## Problem to work on
Go over the entries and report the lines where the word "family" occurs.

## Given data
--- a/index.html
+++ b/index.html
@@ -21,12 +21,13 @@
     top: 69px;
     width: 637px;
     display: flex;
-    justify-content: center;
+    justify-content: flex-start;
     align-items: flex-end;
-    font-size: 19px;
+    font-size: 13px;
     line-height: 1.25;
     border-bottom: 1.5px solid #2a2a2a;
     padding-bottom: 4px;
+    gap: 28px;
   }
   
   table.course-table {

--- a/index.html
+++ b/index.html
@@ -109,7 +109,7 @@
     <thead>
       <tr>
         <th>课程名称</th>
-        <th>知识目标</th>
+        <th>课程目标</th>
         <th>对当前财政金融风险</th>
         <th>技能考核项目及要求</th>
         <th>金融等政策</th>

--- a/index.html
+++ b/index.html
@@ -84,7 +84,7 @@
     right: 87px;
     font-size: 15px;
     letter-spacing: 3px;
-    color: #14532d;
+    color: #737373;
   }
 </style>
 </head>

==

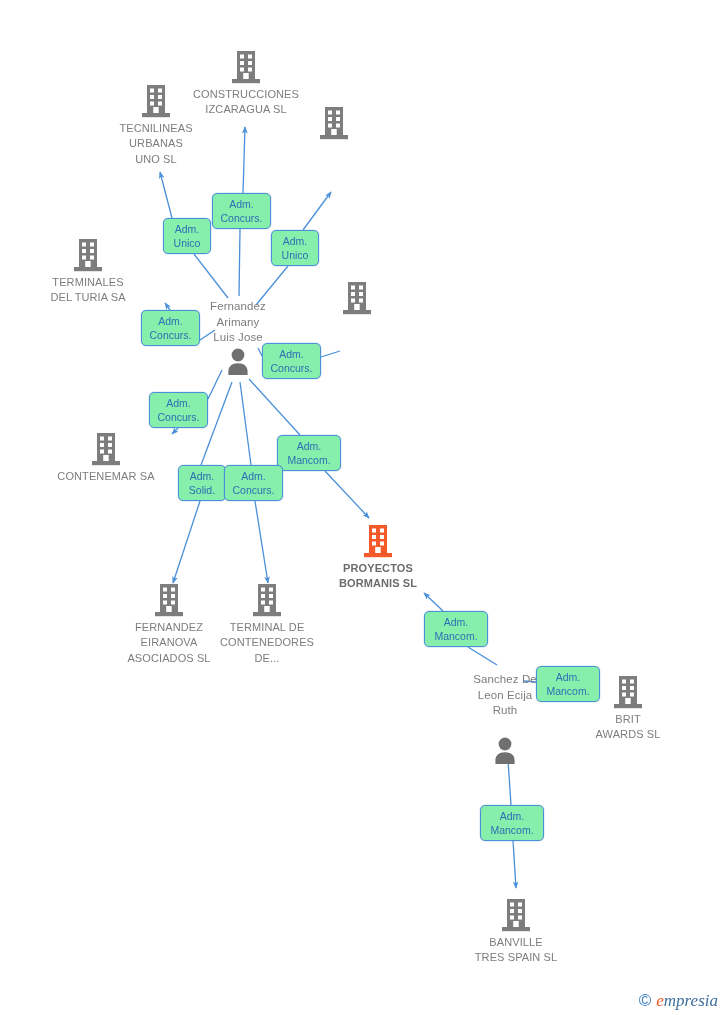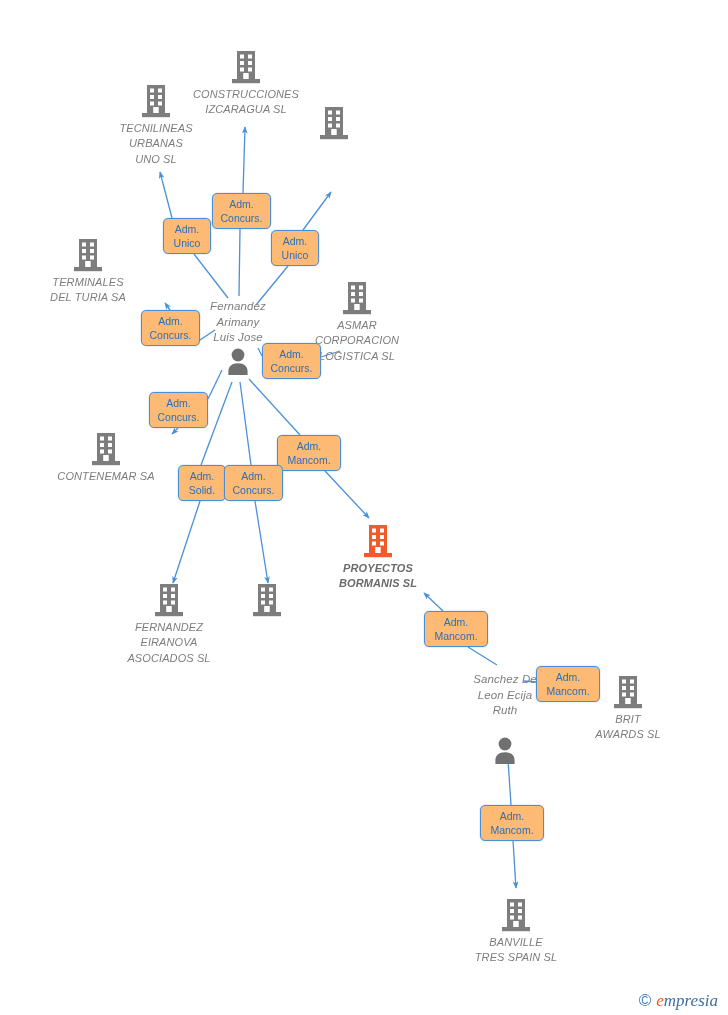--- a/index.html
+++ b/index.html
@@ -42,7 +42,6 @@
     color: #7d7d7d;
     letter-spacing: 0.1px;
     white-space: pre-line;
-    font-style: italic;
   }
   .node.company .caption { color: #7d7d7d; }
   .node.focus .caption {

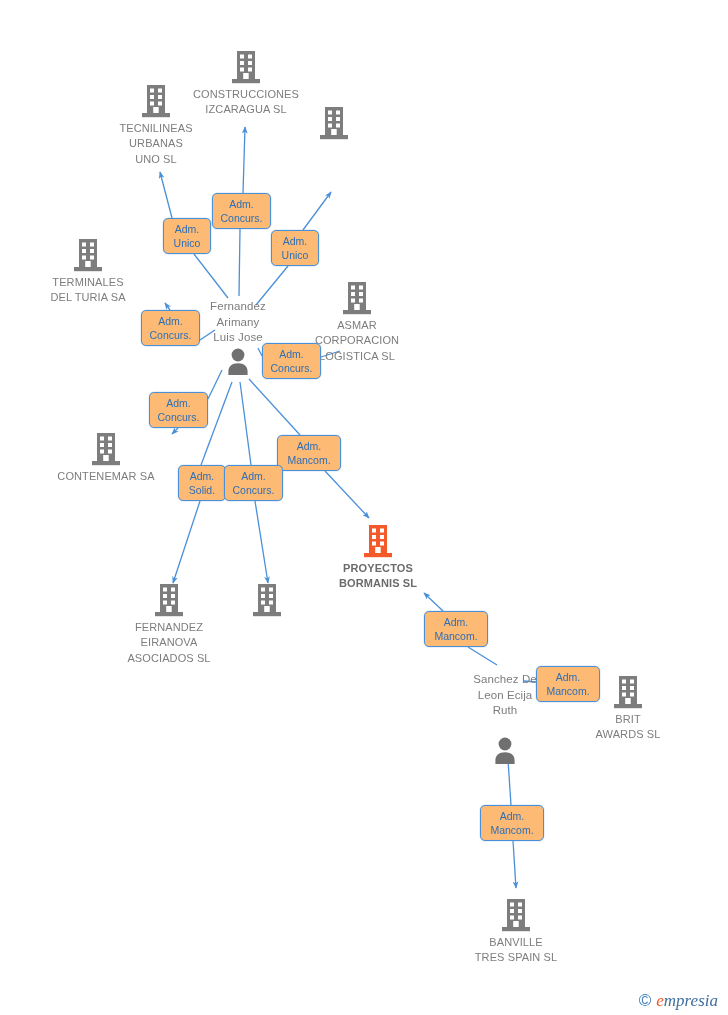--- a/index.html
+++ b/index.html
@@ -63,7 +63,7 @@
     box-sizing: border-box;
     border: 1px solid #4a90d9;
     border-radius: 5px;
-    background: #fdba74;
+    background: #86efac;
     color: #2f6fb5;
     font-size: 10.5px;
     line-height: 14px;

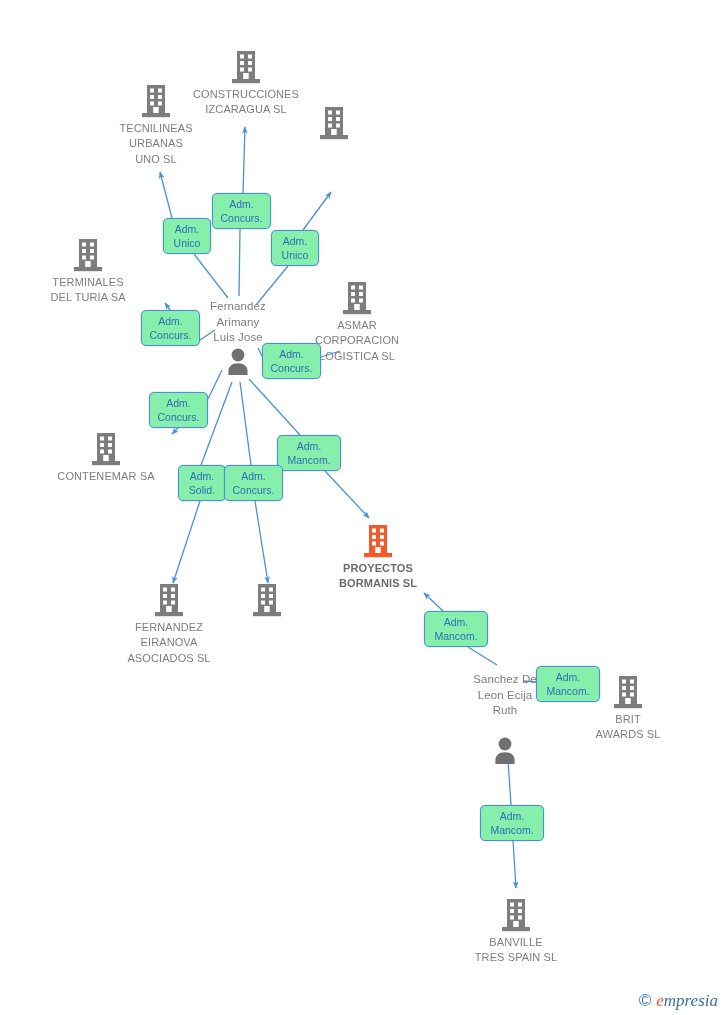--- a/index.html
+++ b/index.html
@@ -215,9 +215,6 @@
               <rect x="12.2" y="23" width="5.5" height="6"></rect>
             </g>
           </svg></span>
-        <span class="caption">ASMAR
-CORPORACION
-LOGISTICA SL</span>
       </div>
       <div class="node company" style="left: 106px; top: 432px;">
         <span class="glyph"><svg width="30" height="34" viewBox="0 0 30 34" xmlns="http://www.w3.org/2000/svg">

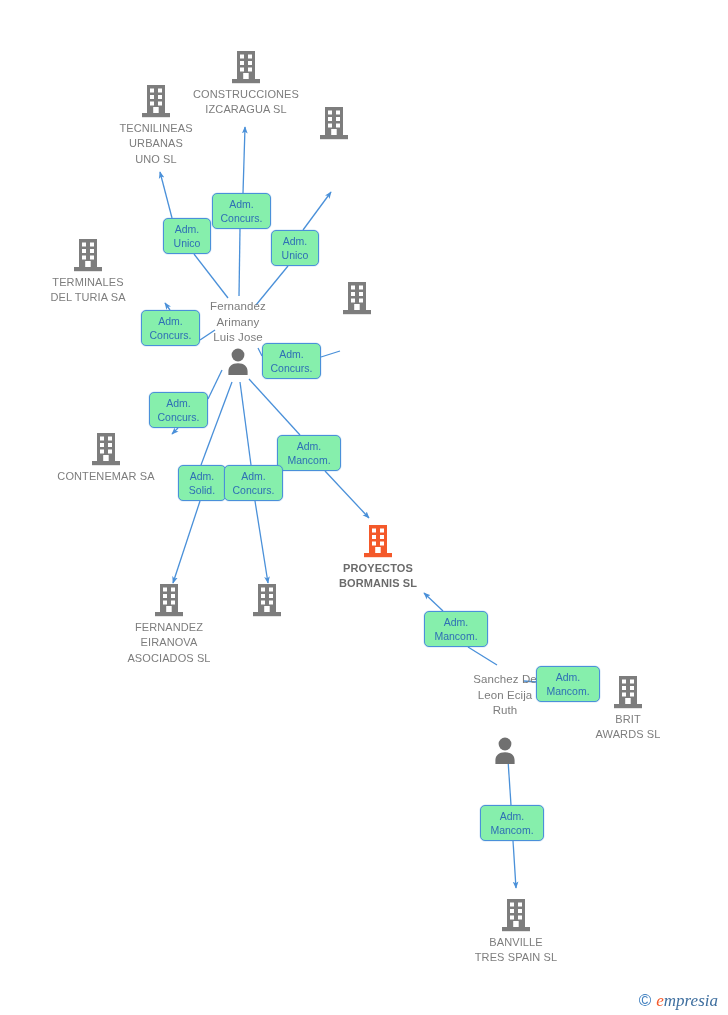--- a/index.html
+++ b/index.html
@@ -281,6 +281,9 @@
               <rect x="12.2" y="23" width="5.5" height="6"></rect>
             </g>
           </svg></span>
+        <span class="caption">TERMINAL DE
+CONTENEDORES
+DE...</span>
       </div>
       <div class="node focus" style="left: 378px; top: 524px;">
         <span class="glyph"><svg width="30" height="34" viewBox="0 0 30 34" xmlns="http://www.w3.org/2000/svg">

...

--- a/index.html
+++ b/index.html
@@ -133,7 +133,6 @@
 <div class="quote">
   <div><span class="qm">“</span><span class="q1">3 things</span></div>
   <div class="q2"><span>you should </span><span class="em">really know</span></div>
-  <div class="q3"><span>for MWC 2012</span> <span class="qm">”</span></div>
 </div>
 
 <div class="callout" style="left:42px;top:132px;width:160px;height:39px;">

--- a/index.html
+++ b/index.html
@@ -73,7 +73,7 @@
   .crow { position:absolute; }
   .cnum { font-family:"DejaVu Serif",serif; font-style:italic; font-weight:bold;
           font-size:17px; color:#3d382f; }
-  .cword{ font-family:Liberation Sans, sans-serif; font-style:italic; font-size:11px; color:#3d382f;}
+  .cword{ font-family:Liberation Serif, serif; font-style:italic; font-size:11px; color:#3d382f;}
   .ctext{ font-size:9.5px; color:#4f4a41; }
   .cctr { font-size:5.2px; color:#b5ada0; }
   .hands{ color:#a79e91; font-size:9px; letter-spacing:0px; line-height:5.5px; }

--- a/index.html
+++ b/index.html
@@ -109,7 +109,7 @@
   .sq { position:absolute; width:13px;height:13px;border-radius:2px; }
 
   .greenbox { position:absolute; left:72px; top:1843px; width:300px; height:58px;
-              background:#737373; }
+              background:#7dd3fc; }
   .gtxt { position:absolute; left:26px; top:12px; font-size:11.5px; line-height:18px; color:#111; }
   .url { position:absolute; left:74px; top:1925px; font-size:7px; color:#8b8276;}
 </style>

## The answer
   .cnum { font-family:"DejaVu Serif",serif; font-style:italic; font-weight:bold;
-  .cword{ font-family:Liberation Sans, sans-serif; font-style:italic; font-size:11px; color:#3d382f;}
+  .cword{ font-family:Liberation Serif, serif; font-style:italic; font-size:11px; color:#3d382f;}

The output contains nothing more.